**EXERCISE AIM:** Copy every line of the data that contains the string "position".

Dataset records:
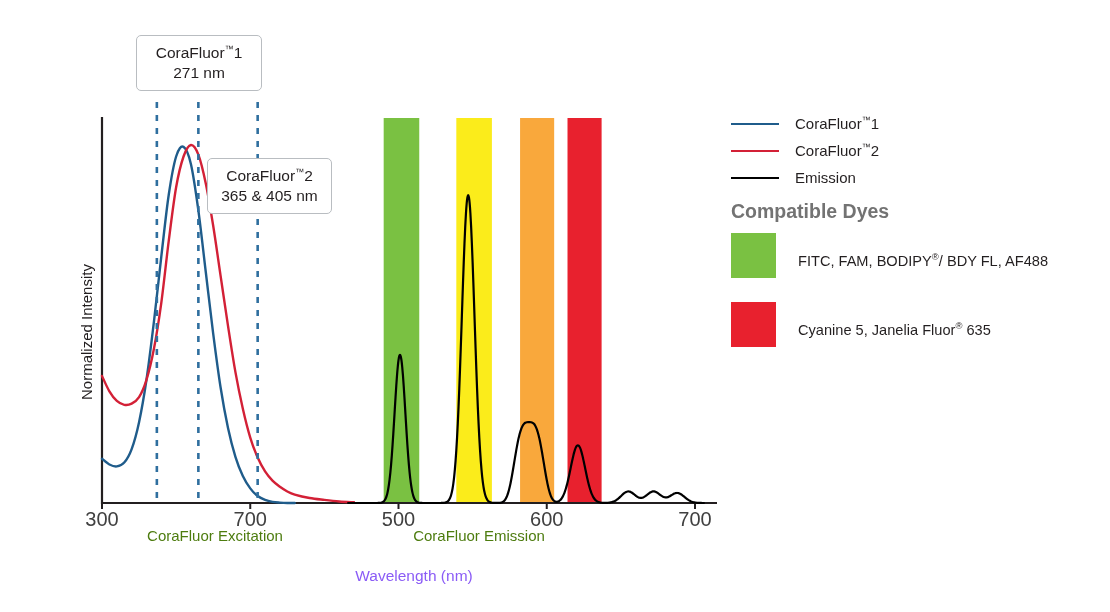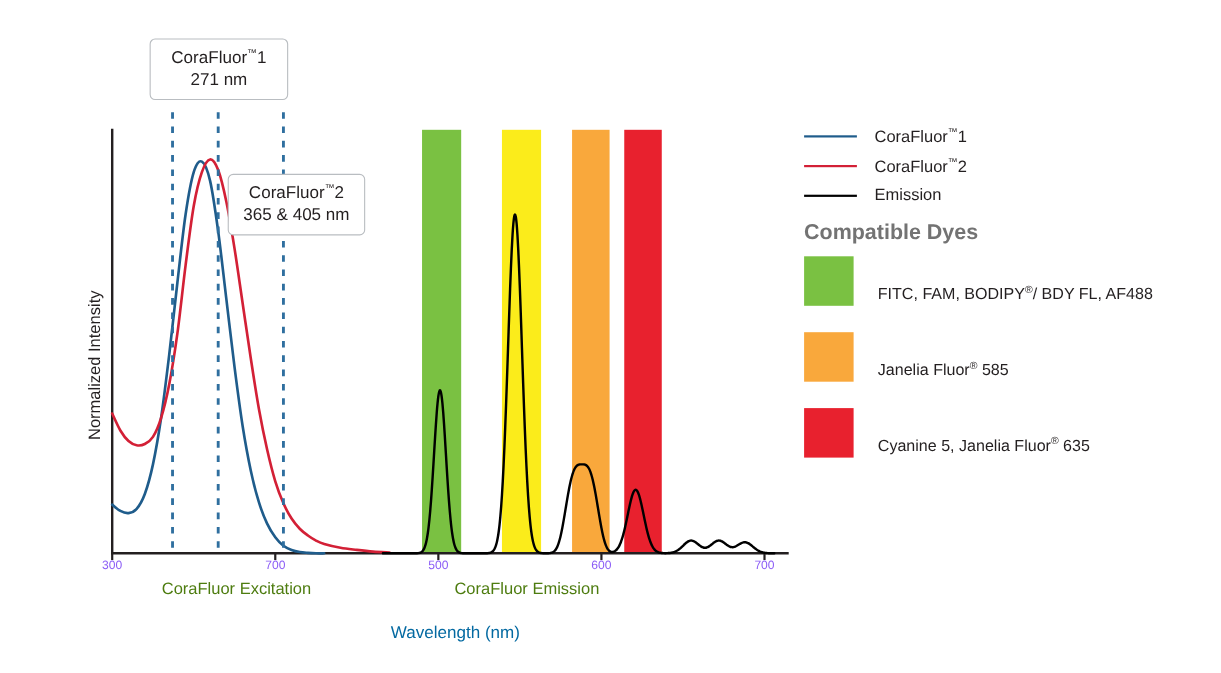--- a/index.html
+++ b/index.html
@@ -19,30 +19,30 @@
 
   
   #series-legend{position:absolute;left:731px;top:110px;}
   .ser-row{display:flex;align-items:center;height:27px;}
   .ser-swatch{width:48px;height:0;border-top-width:2.6px;border-top-style:solid;margin-right:16px;}
   .ser-label{font-size:15px;color:#231f20;white-space:nowrap;}
 
   
   #dyes-title{position:absolute;left:731px;top:200px;font-size:19.5px;font-weight:bold;color:#737373;}
   #dyes-list{position:absolute;left:731px;top:233px;width:360px;}
-  .dye-row{display:flex;align-items:flex-end;margin-bottom:24px;}
+  .dye-row{display:flex;align-items:center;margin-bottom:24px;}
   .dye-swatch{width:45px;height:45px;flex:0 0 45px;margin-right:22px;}
   .dye-label{font-size:14.6px;line-height:1.33;color:#231f20;padding-top:11px;white-space:pre-line;}
 
   
-  .tick{position:absolute;font-size:11px;color:#8b5cf6;text-align:center;width:60px;}
+  .tick{position:absolute;font-size:20px;color:#404040;text-align:center;width:60px;}
   .axname{position:absolute;font-size:15px;color:#4d7c0f;text-align:center;}
   #ylab{position:absolute;font-size:15px;color:#231f20;
         transform:rotate(-90deg);transform-origin:left top;white-space:nowrap;}
-  #xtitle{position:absolute;font-size:15.5px;color:#0369a1;text-align:center;width:300px;}
+  #xtitle{position:absolute;font-size:15.5px;color:#8b5cf6;text-align:center;width:300px;}
   sup.reg{font-size:9.5px;vertical-align:super;}
 </style>
 </head>
 <body>
 
 <div id="figure">
 
   <svg id="plot" class="abs" width="1110" height="612" style="left:0;top:0;">
       <rect x="383.675" y="118" width="35.579999999999984" height="385" fill="#7ac142"></rect>
       <rect x="456.3175" y="118" width="35.579999999999984" height="385" fill="#fbec1b"></rect>
@@ -87,24 +87,20 @@
       </div>
     </div>
 
   <div id="dyes-title">Compatible Dyes</div>
   <div id="dyes-list">
       <div class="dye-row">
         <div class="dye-swatch" style="background: rgb(122, 193, 66);"></div>
         <div class="dye-label">FITC, FAM, BODIPY<sup class="reg">®</sup>/ BDY FL, AF488</div>
       </div>
       <div class="dye-row">
-        <div class="dye-swatch" style="background: rgb(249, 168, 60);"></div>
-        <div class="dye-label">Janelia Fluor<sup class="reg">®</sup> 585</div>
-      </div>
-      <div class="dye-row">
         <div class="dye-swatch" style="background: rgb(232, 33, 46);"></div>
         <div class="dye-label">Cyanine 5, Janelia Fluor<sup class="reg">®</sup> 635</div>
       </div>
     </div>
 
   <div id="ylab" style="left:78px;top:400px;">Normalized Intensity</div>
   <div id="xtitle" style="left:264px;top:567px;">Wavelength (nm)</div>
   <div class="axname" style="left:143px;top:527px;width:144px;">CoraFluor Excitation</div>
   <div class="axname" style="left:409px;top:527px;width:140px;">CoraFluor Emission</div>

**REPLY:**
   #series-legend{position:absolute;left:731px;top:110px;}
   #dyes-title{position:absolute;left:731px;top:200px;font-size:19.5px;font-weight:bold;color:#737373;}
   #dyes-list{position:absolute;left:731px;top:233px;width:360px;}
-  .tick{position:absolute;font-size:11px;color:#8b5cf6;text-align:center;width:60px;}
+  .tick{position:absolute;font-size:20px;color:#404040;text-align:center;width:60px;}
   .axname{position:absolute;font-size:15px;color:#4d7c0f;text-align:center;}
   #ylab{position:absolute;font-size:15px;color:#231f20;
-  #xtitle{position:absolute;font-size:15.5px;color:#0369a1;text-align:center;width:300px;}
+  #xtitle{position:absolute;font-size:15.5px;color:#8b5cf6;text-align:center;width:300px;}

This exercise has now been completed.